Tuesday, 12 March 2019

Hard-Fi - Stars Of CCTV (2005)


  

Released July 2005

Like the debut album from The Dead 60s, released in the same year (a couple of months earlier), this is very throwback-ish first offering from this Staines, (Greater West London) band, revisiting the sounds of The Clash and The Specials from the late seventies, Big Audio Dynamite from the eighties, Oasis and Joe Strummer's solo work from the nineties. It isn't quite as obviously derivative as The Dead 60s' album, containing more contemporary indie/dance-inspired sounds, but it is definitely pretty full of post-punk, white reggae, new wave vibes. They are all over it, really. Either way, it is a good album, very atmospheric and charismatic. It was supposedly recorded on a budget, very "lo-fi". To be honest, you wouldn't have guessed, as the sound quality, while not 100% perfect, is still pretty good. Nice and bassy with a big thump to it. For an album that was praised as being a great "indie" album, it is surprisingly derivative. So much that an old punk/new waver like me, who has little or no working knowledge of indie bands, can listen to this as if it were released in 1979-80.

TRACK LISTING

1. Cash Machine
2. Middle Eastern Holiday
3. Tied Up Too Tight
4. Gotta Reason
5. Hard To Beat
6. Unnecessary Trouble
7. Move On Now
8. Better Do Better
9. Feltham Is Singing Out
10. Living For The Weekend
11. Stars Of CCTV

"Cash Machine" begins with some Augustus Pablo-style melodica and it progresses into a very Joe Strummer-esque grinding, slightly funky but slow punk number. "Middle Eastern Holiday" has early Joe Jackson meeting The Specials with some sneering Oasis-style vocals. "Tied Up Too Tight" has a sort of Oasis meets new wave thing to it, with some heavy riffs and a grainy, industrial-sounding backing. The vocals are very Strummer-esque. There is some searing guitar work near the end too. "Gotta Reason" is a powerful, bassy, thumping punky number.

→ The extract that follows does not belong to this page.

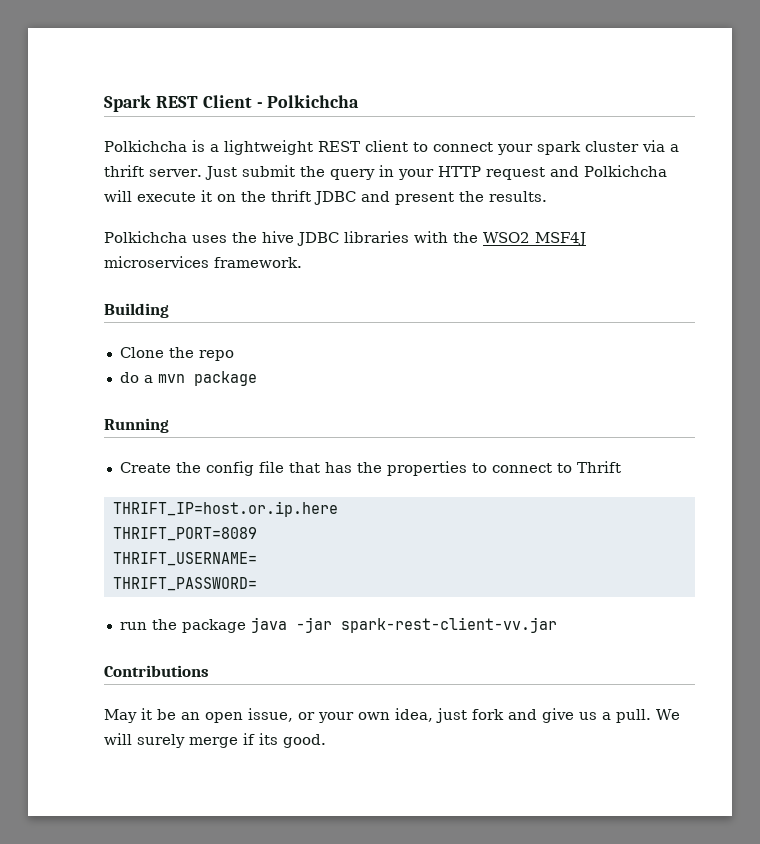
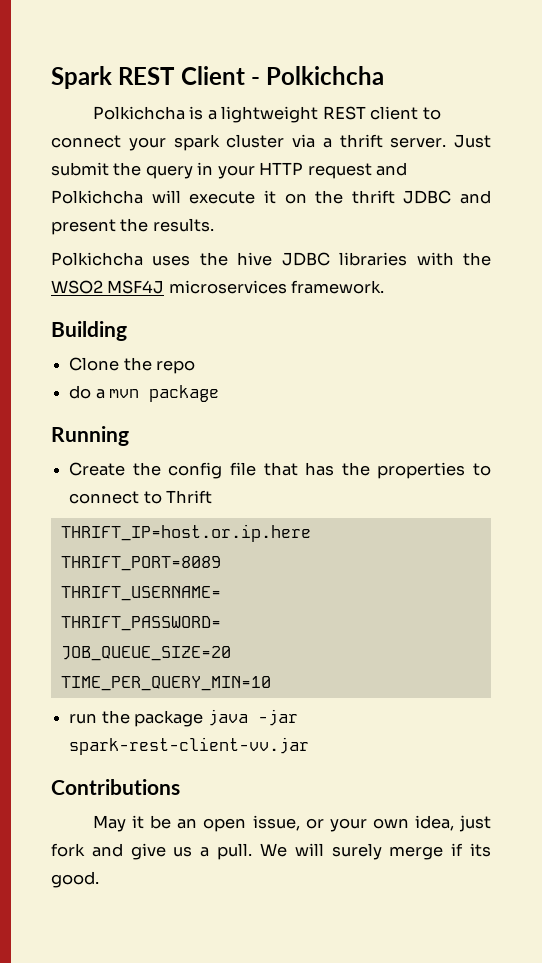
+ JOB_QUEUE_SIZE=20
+ TIME_PER_QUERY_MIN=10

"Hard To Beat" has an Oasis vocal whine to it, but a very late seventies riffy backing and a huge bass line. "Unnecessary Trouble" is a Clash-influenced, muscular number. "Move On Now" is a real change in tempo and feel, being a plaintive vocal and piano ballad. "Better Do Better" sees the power return on a big, atmospheric track with a huge, anthemic chorus. "Feltham Is Singing Out" is a catchy, but depressing, urban tale of youth crime (Feltham houses a young offenders institute).

"Living For The Weekend" is a very 2000s up and at 'em Oasis-style ebullient track. The title track is rhythmic, infectious song with a higher-pitch of vocal than on the others. Overall, it is an impressive debut album, for sure, really hard hitting. However, in nearly fifteen years since this album's release, Hard-Fi only released one other album, although the band are still around, it would seem.